Dataset excerpts:
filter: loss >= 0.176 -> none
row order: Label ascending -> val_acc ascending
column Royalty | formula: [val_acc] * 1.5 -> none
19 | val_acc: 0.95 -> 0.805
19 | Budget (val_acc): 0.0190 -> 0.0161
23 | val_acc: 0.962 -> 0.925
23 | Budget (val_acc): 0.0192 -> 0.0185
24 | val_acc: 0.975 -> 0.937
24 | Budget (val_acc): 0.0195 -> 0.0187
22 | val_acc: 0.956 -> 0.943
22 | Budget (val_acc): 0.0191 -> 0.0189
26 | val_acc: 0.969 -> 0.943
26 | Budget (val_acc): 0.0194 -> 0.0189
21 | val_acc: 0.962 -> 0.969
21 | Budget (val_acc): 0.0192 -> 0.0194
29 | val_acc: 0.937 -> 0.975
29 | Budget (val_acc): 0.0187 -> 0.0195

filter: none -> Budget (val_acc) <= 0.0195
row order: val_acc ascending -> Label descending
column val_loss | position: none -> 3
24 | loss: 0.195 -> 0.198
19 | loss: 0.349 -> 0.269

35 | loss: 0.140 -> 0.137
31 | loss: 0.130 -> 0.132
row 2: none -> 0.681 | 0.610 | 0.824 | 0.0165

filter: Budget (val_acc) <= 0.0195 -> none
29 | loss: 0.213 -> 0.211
--
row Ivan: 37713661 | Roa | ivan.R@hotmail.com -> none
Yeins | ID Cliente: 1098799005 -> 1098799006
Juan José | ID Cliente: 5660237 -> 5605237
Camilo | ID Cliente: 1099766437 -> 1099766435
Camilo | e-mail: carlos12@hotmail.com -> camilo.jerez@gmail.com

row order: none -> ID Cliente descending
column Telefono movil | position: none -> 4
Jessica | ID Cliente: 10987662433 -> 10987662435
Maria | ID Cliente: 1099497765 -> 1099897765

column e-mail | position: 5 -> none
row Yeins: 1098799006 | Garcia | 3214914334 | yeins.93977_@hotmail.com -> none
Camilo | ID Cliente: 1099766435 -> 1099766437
---
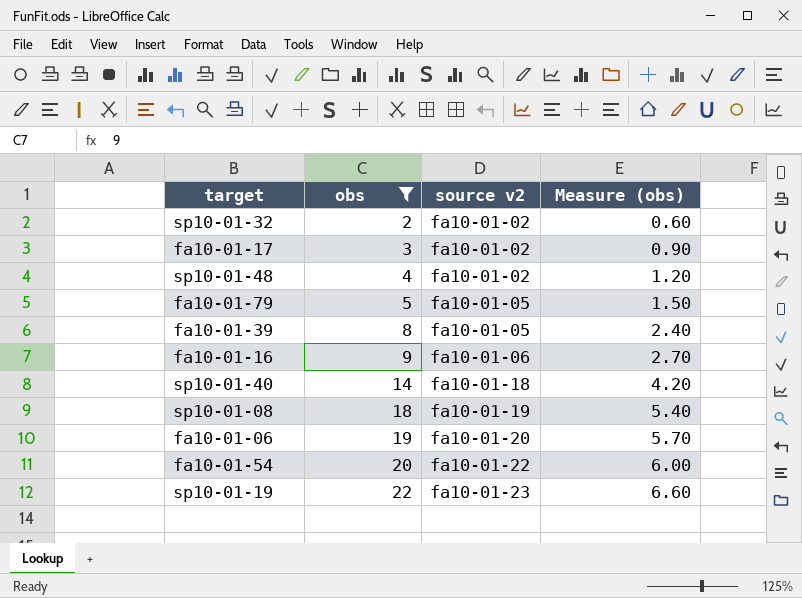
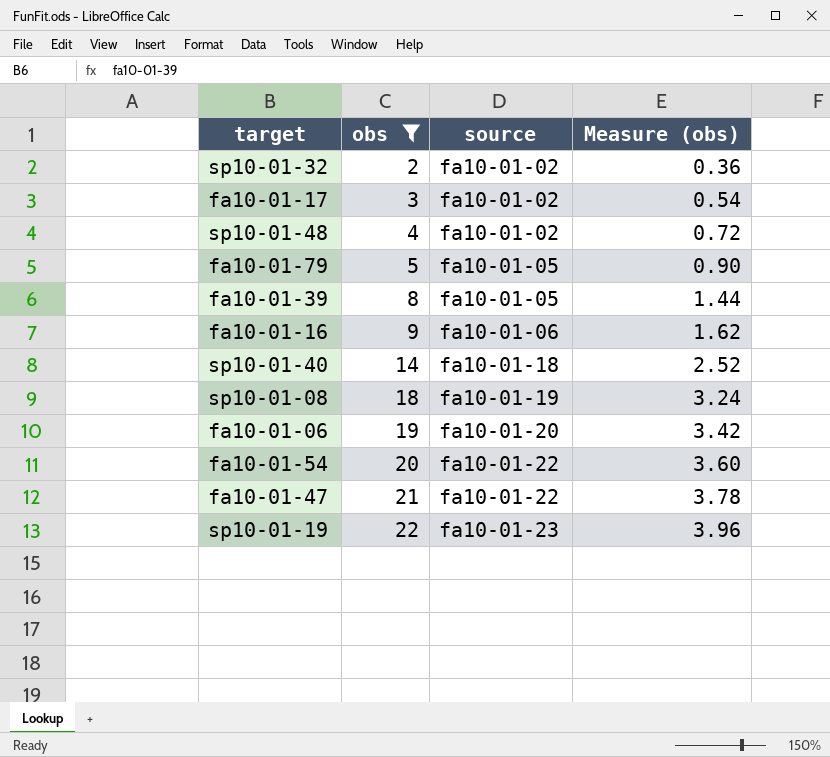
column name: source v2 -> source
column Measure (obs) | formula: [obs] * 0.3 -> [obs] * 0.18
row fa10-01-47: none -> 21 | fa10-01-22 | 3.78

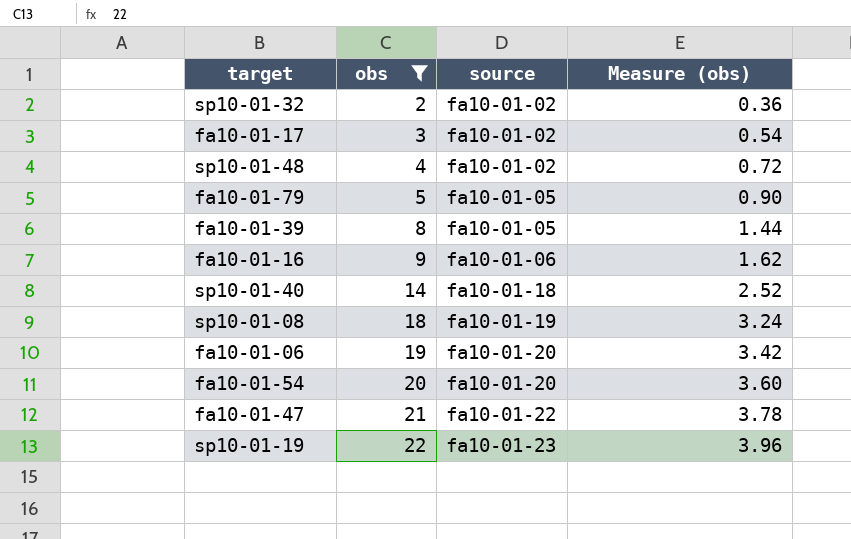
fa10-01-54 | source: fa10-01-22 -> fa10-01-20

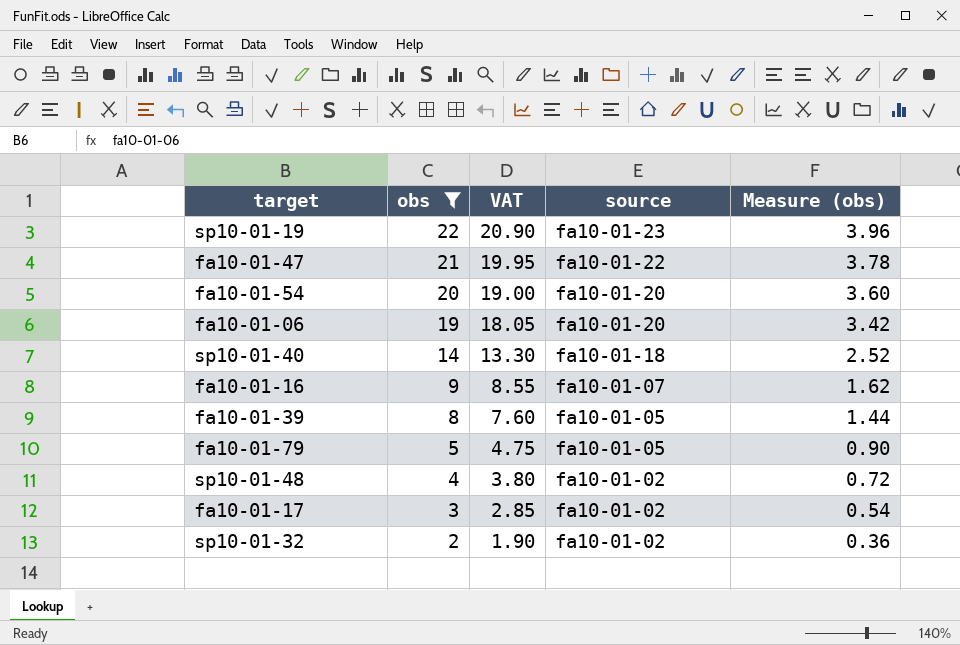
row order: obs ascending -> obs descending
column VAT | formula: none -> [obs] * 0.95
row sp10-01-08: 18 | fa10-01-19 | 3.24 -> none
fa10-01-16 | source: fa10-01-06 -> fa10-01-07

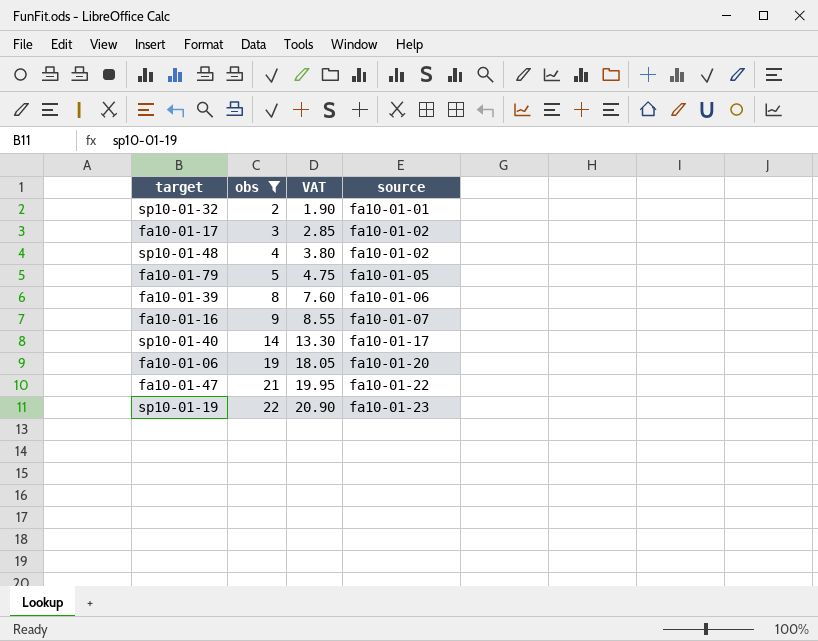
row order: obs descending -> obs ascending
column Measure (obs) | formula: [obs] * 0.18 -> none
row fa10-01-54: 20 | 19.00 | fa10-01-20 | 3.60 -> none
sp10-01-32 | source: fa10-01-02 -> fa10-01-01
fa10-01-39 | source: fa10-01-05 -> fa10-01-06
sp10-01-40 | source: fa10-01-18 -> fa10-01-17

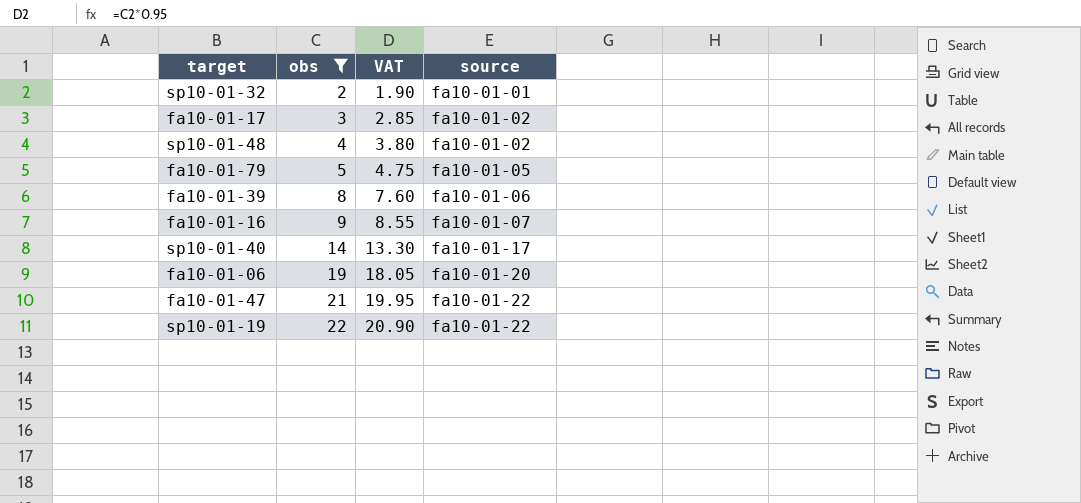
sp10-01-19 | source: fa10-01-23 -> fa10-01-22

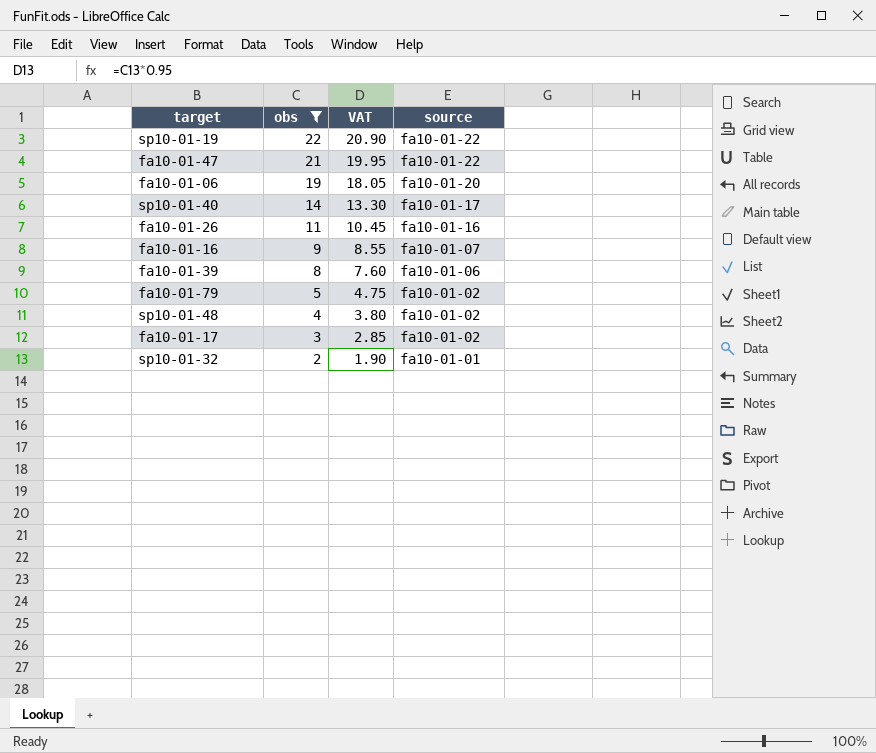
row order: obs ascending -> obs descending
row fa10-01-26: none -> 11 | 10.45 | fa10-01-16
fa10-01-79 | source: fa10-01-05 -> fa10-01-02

> _Problem description_
Your answer must be the lines above from the one containing "filter: loss >= 0.176 -> none" to the one containing "29 | loss: 0.213 -> 0.211", both included, restated word for word.

> _Response below_
filter: loss >= 0.176 -> none
row order: Label ascending -> val_acc ascending
column Royalty | formula: [val_acc] * 1.5 -> none
19 | val_acc: 0.95 -> 0.805
19 | Budget (val_acc): 0.0190 -> 0.0161
23 | val_acc: 0.962 -> 0.925
23 | Budget (val_acc): 0.0192 -> 0.0185
24 | val_acc: 0.975 -> 0.937
24 | Budget (val_acc): 0.0195 -> 0.0187
22 | val_acc: 0.956 -> 0.943
22 | Budget (val_acc): 0.0191 -> 0.0189
26 | val_acc: 0.969 -> 0.943
26 | Budget (val_acc): 0.0194 -> 0.0189
21 | val_acc: 0.962 -> 0.969
21 | Budget (val_acc): 0.0192 -> 0.0194
29 | val_acc: 0.937 -> 0.975
29 | Budget (val_acc): 0.0187 -> 0.0195

filter: none -> Budget (val_acc) <= 0.0195
row order: val_acc ascending -> Label descending
column val_loss | position: none -> 3
24 | loss: 0.195 -> 0.198
19 | loss: 0.349 -> 0.269

35 | loss: 0.140 -> 0.137
31 | loss: 0.130 -> 0.132
row 2: none -> 0.681 | 0.610 | 0.824 | 0.0165

filter: Budget (val_acc) <= 0.0195 -> none
29 | loss: 0.213 -> 0.211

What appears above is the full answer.